*Provided records*:
┏━━
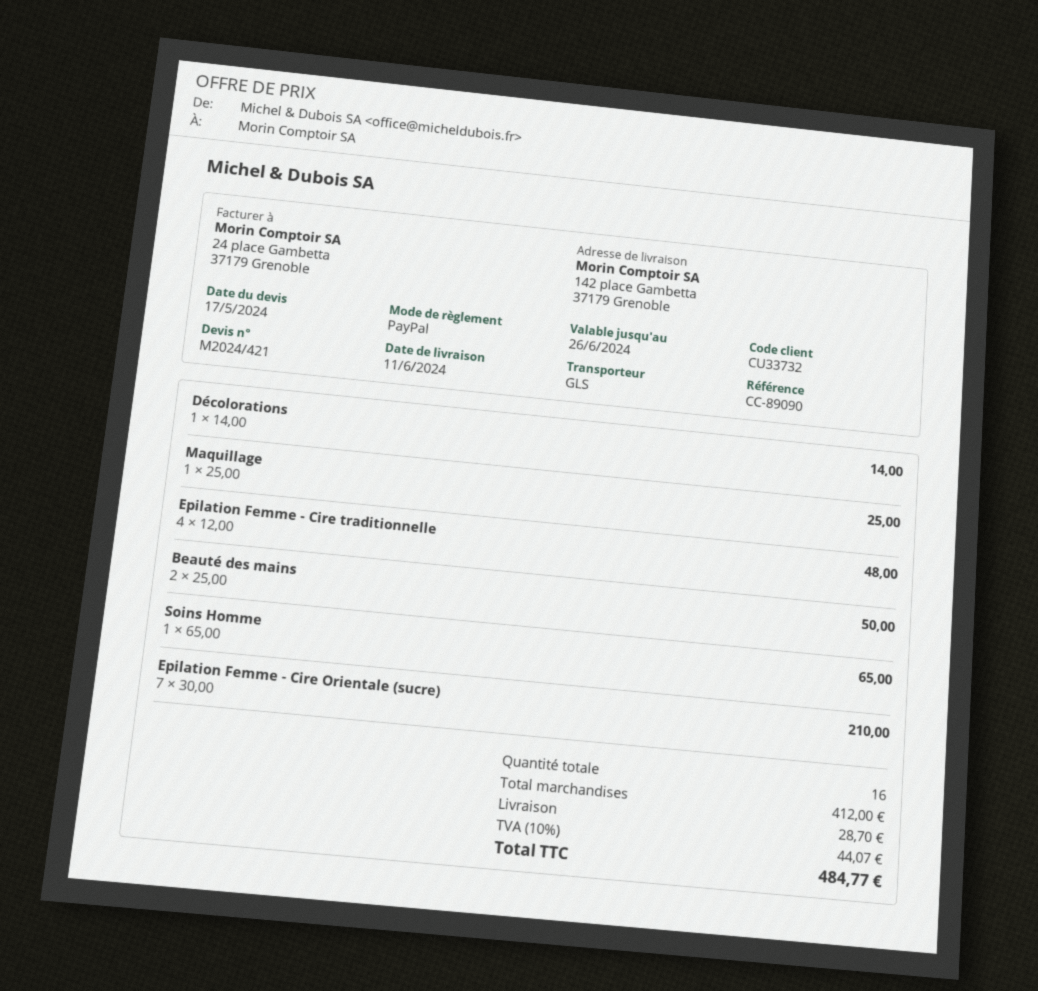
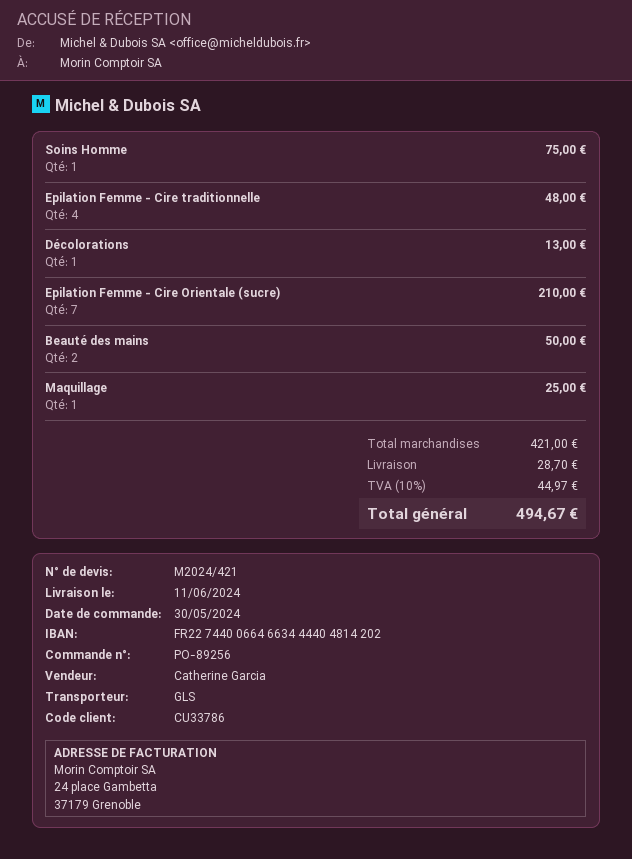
customer number: CU33732 -> CU33786
Décolorations: 1 for 14.00 -> 1 for 13.00
Soins Homme: 1 for 65.00 -> 1 for 75.00
subtotal: 412.00 -> 421.00
tax: 10% = 44.07 -> 10% = 44.97
total: 484.77 -> 494.67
┗━━
Every entry, word for word: repeat it, but skip the images.

*Output for this exercise*:
customer number: CU33732 -> CU33786
Décolorations: 1 for 14.00 -> 1 for 13.00
Soins Homme: 1 for 65.00 -> 1 for 75.00
subtotal: 412.00 -> 421.00
tax: 10% = 44.07 -> 10% = 44.97
total: 484.77 -> 494.67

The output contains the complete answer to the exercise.